### DATA FOR THE TASK
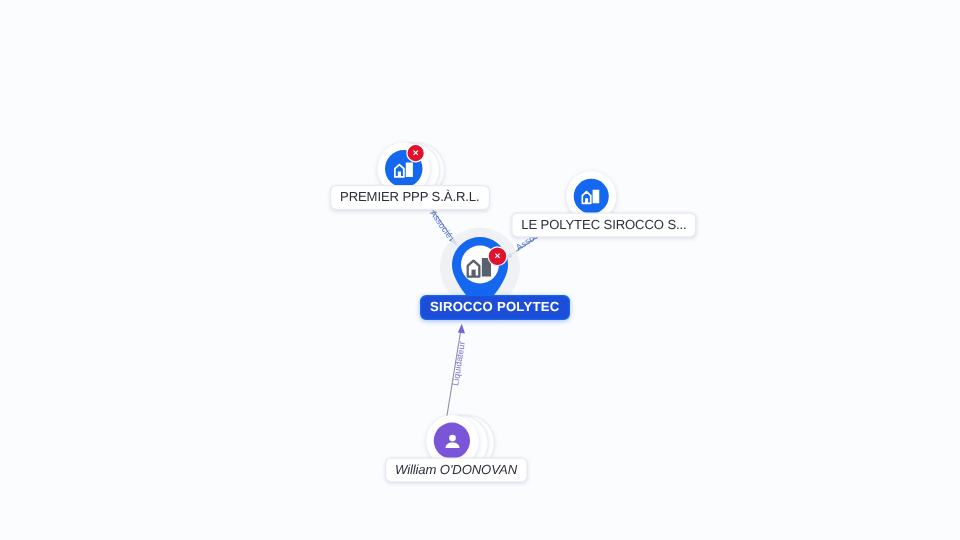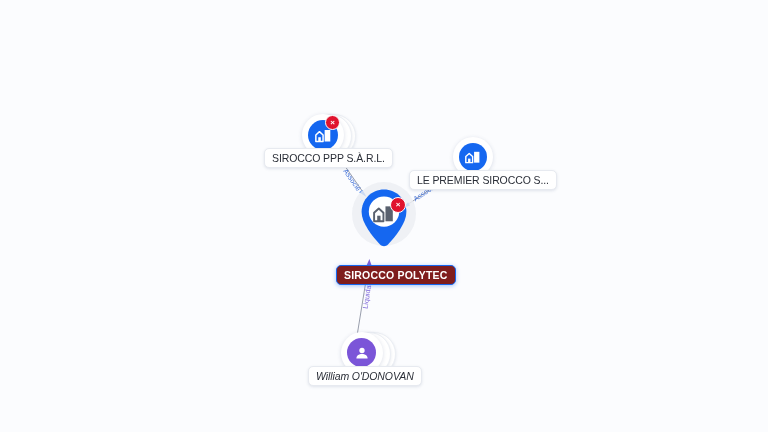--- a/index.html
+++ b/index.html
@@ -150,7 +150,7 @@
 
     <div class="badge-x" style="left:5px; top:-20px; width:13px; height:13px;">×</div>
 
-    <div class="node-label" style="left:-56px; top:13px;">SIROCCO PPP S.À.R.L.</div>
+    <div class="node-label" style="left:-56px; top:13px;">PREMIER PPP S.À.R.L.</div>
   </div>
 
   <div class="node" style="left:473px; top:157px;">

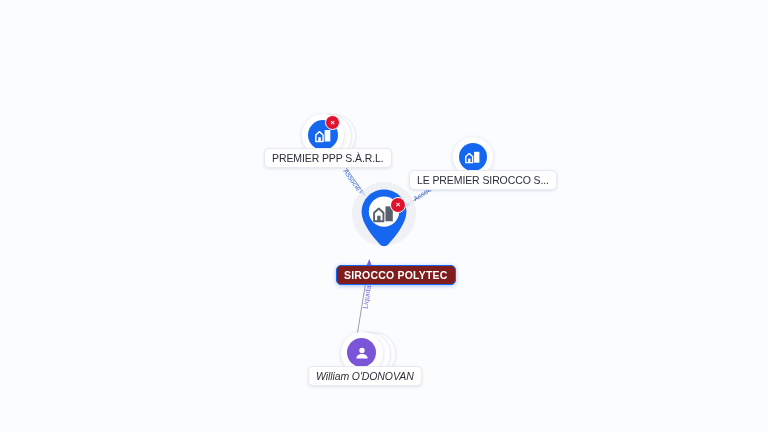--- a/index.html
+++ b/index.html
@@ -164,7 +164,7 @@
       </svg>
     </div>
 
-    <div class="node-label" style="left:-64px; top:13px;">LE PREMIER SIROCCO S...</div>
+    <div class="node-label" style="left:-64px; top:13px;">LE POLYTEC SIROCCO S...</div>
   </div>
 
   <div class="node" style="left:384px; top:214px;">

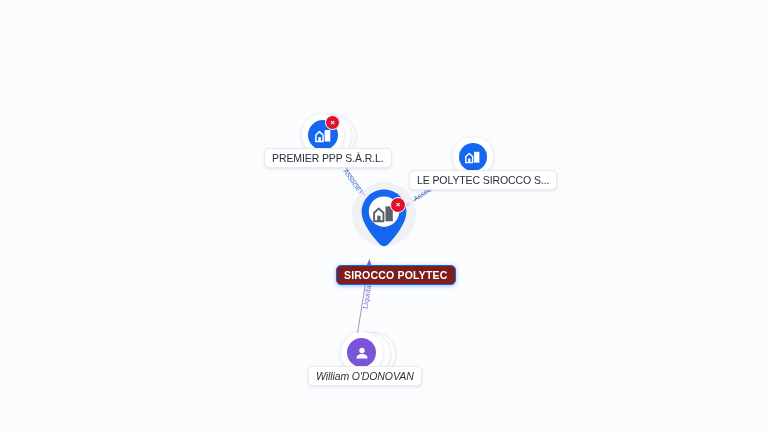--- a/index.html
+++ b/index.html
@@ -79,11 +79,10 @@
     box-shadow: 0 1px 3px rgba(40,60,110,0.13);
   }
   .node-label.selected {
-    background: #7f1d1d;
+    background: #1d4ed8;
     border-color: #1567f0;
     color: #ffffff;
     box-shadow: 0 1px 4px rgba(21,103,240,0.38);
-    margin-top: 29px;
   }
 
   

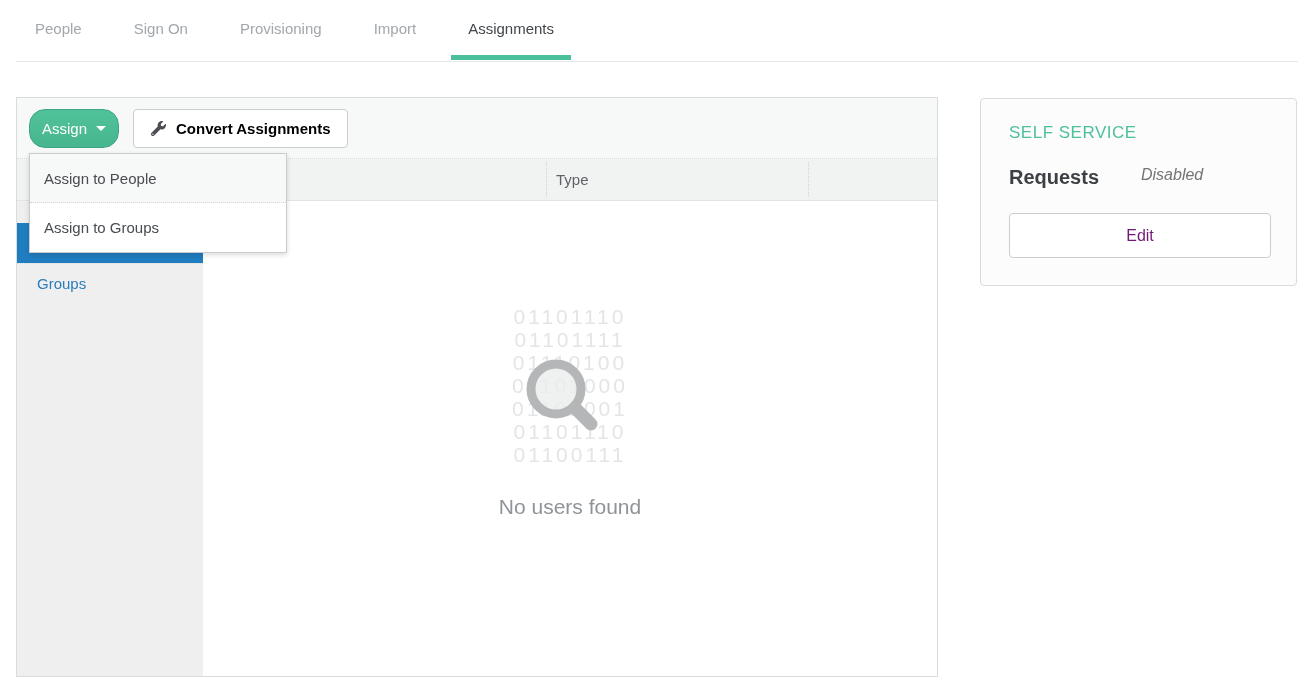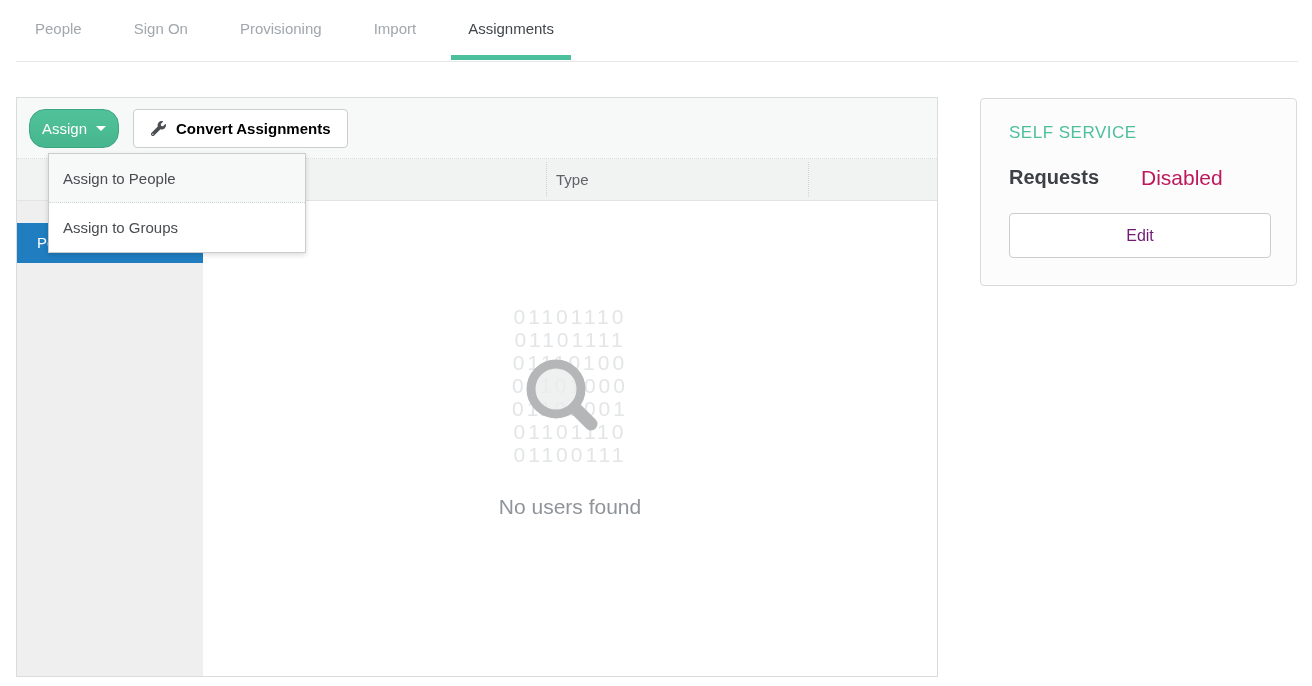--- a/index.html
+++ b/index.html
@@ -61,7 +61,7 @@
 
   
   .menu { position:absolute; left:29px; top:153px; width:258px; background:#fff;
-          border:1px solid #c9cbcc; box-shadow:0 2px 5px rgba(0,0,0,0.14); z-index:20;margin-left:19px; }
+          border:1px solid #c9cbcc; box-shadow:0 2px 5px rgba(0,0,0,0.14); z-index:20; }
   .menu-item { height:49px; line-height:49px; padding-left:14px; font-size:15px; color:#494c50; cursor:pointer; }
   .menu-item.hovered { background:#f7f8f8; border-bottom:1px dotted #d4d5d6; }
 

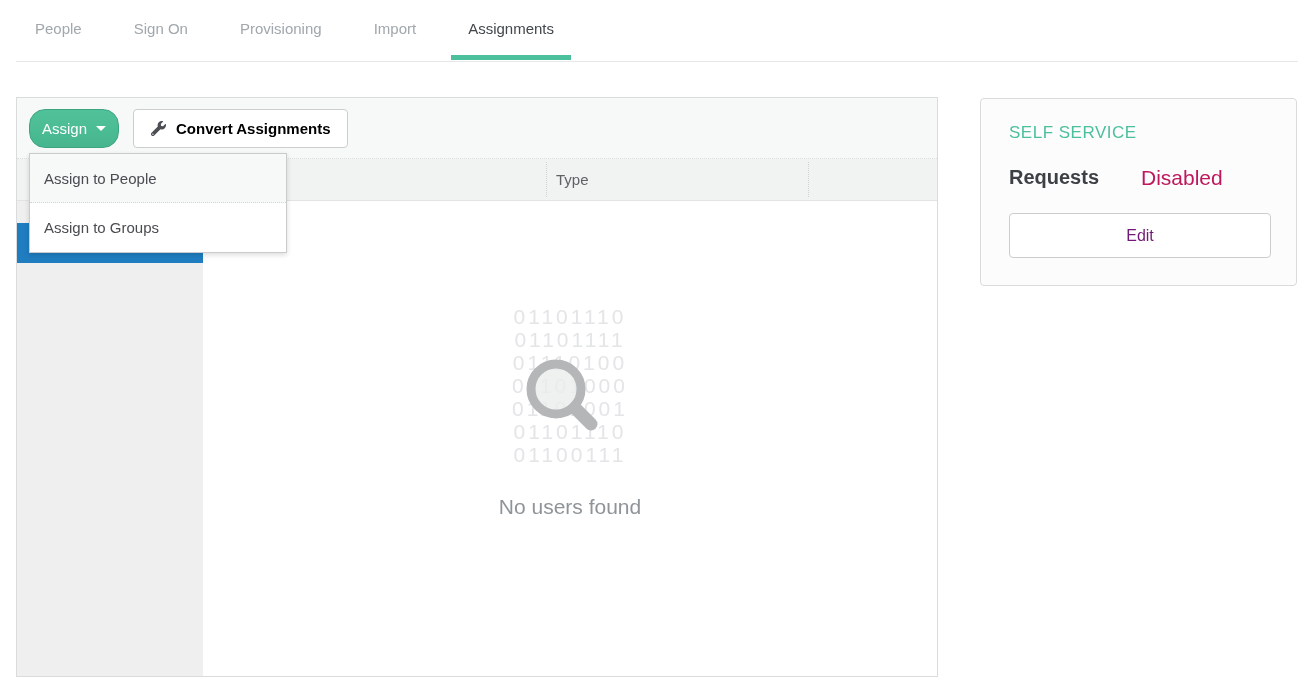--- a/index.html
+++ b/index.html
@@ -71,7 +71,7 @@
   .panel-title { position:absolute; left:28px; top:24px; font-size:17px; letter-spacing:0.5px;
                  color:var(--accent,#4cbf9c); }
   .req-label { position:absolute; left:28px; top:67px; font-size:20px; font-weight:bold; color:#3d4045; }
-  .req-value { position:absolute; left:160px; top:67px; font-size:21px; color:#be185d; }
+  .req-value { position:absolute; left:160px; top:67px; font-size:16px; color:#737373;font-style:italic; }
   .edit-btn { position:absolute; left:28px; top:114px; width:262px; height:45px; background:#fff;
               border:1px solid #cbcdce; border-radius:4px; font-size:16px; color:#701a75;
               display:flex; align-items:center; justify-content:center; cursor:pointer; }

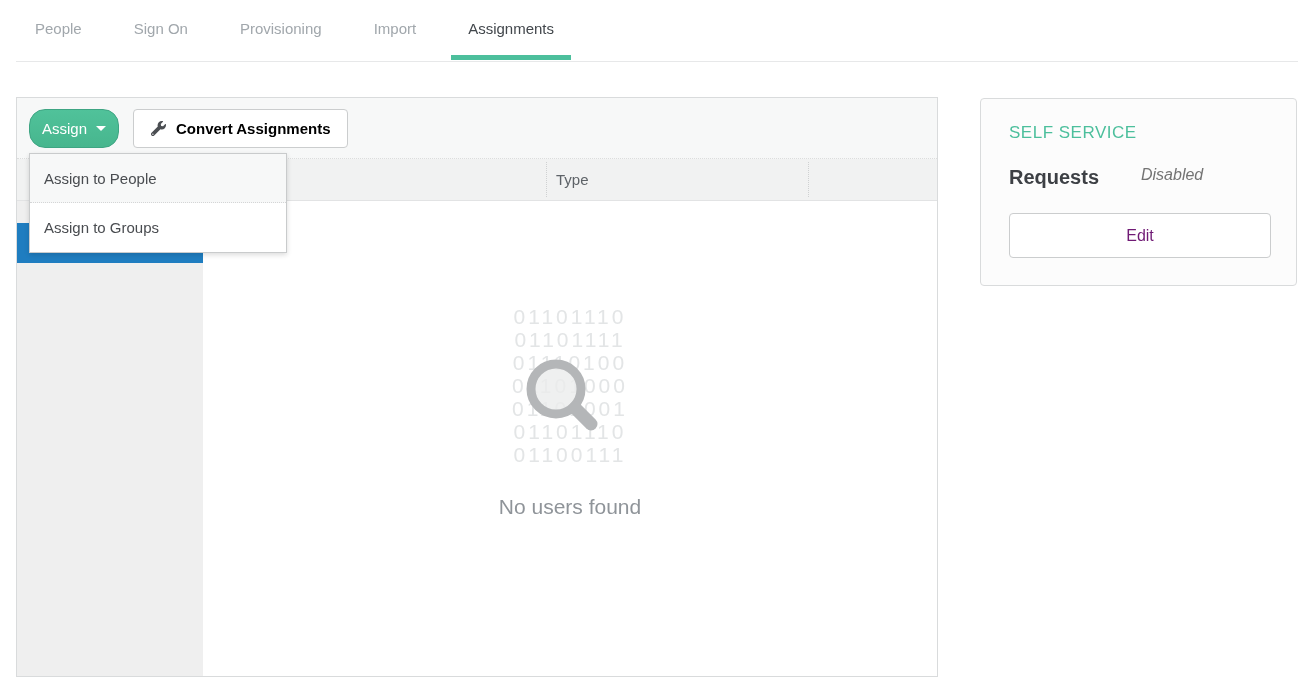--- a/index.html
+++ b/index.html
@@ -114,6 +114,7 @@
   <div class="box-body">
     <div class="sidebar">
       <div class="side-item selected">People</div>
+      <div class="side-item link">Groups</div>
     </div>
 
     <div class="empty">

### TRY IT
Show each line of the records above containing "height".

### RESULT OF THIS TASK
     <div class="badge-x" style="left:5px; top:-20px; width:13px; height:13px;">×</div>
   .menu-item { height:49px; line-height:49px; padding-left:14px; font-size:15px; color:#494c50; cursor:pointer; }
   .edit-btn { position:absolute; left:28px; top:114px; width:262px; height:45px; background:#fff;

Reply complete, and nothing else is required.